### Work order
Go through the records below and copy out every line holding "改变人生的人际沟通分析".

### Entries provided
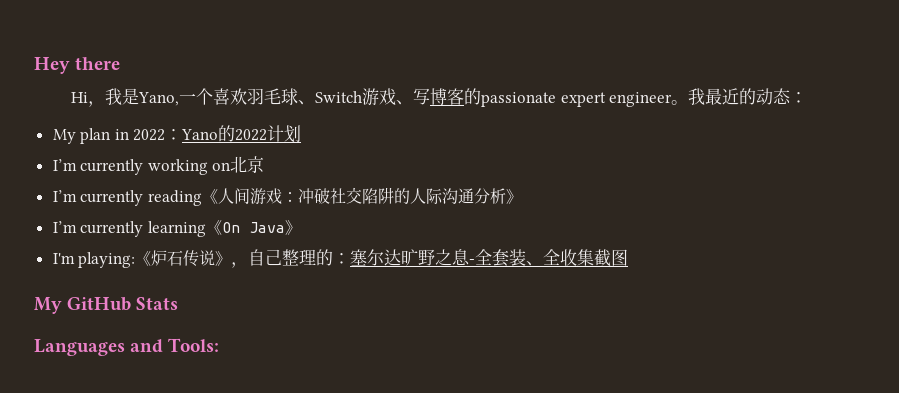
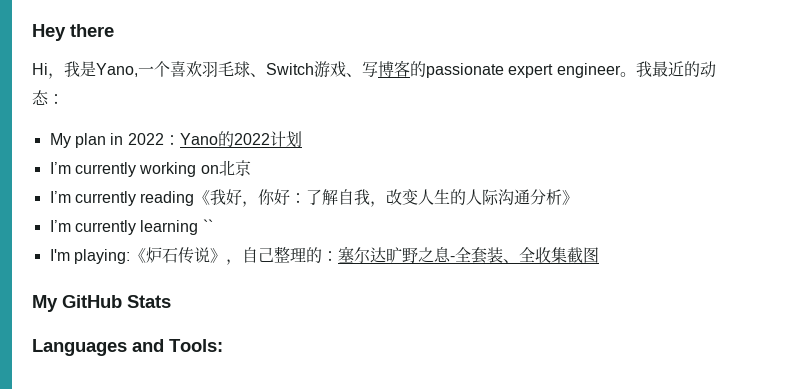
- I’m currently reading《人间游戏：冲破社交陷阱的人际沟通分析》
+ I’m currently reading《我好，你好：了解自我，改变人生的人际沟通分析》
- I’m currently learning《On Java》
+ I’m currently learning ``

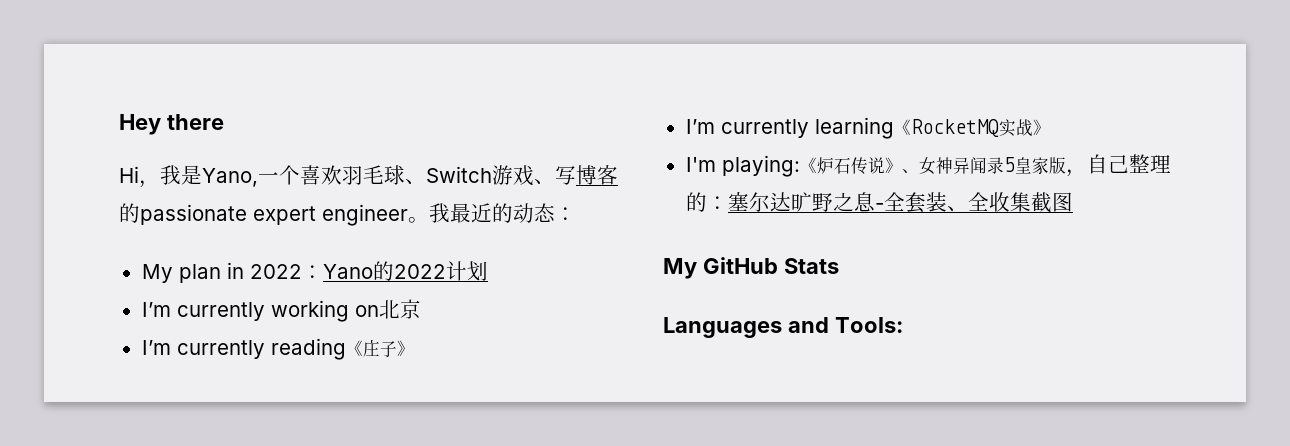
- I’m currently reading《我好，你好：了解自我，改变人生的人际沟通分析》
+ I’m currently reading《庄子》
- I’m currently learning ``
+ I’m currently learning《RocketMQ实战》
- I'm playing:《炉石传说》，自己整理的：塞尔达旷野之息-全套装、全收集截图
+ I'm playing:《炉石传说》、女神异闻录5皇家版，自己整理的：塞尔达旷野之息-全套装、全收集截图

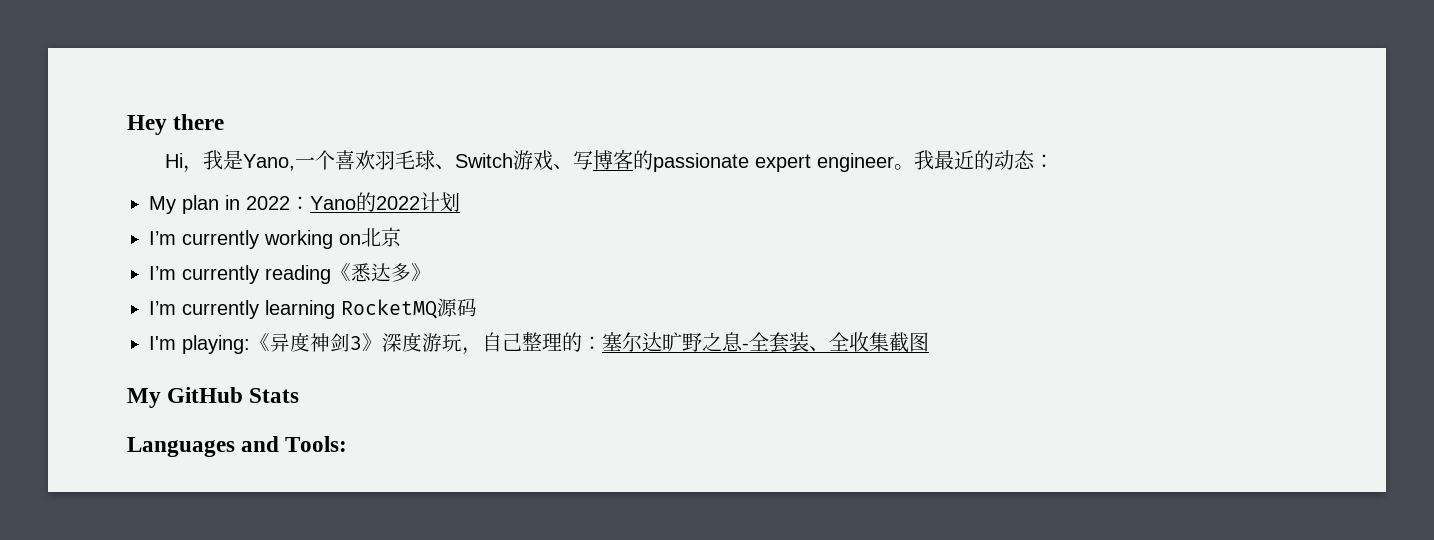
- I’m currently reading《庄子》
+ I’m currently reading《悉达多》
- I’m currently learning《RocketMQ实战》
+ I’m currently learning RocketMQ源码
- I'm playing:《炉石传说》、女神异闻录5皇家版，自己整理的：塞尔达旷野之息-全套装、全收集截图
+ I'm playing:《异度神剑3》深度游玩，自己整理的：塞尔达旷野之息-全套装、全收集截图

### Response area
+ I’m currently reading《我好，你好：了解自我，改变人生的人际沟通分析》
- I’m currently reading《我好，你好：了解自我，改变人生的人际沟通分析》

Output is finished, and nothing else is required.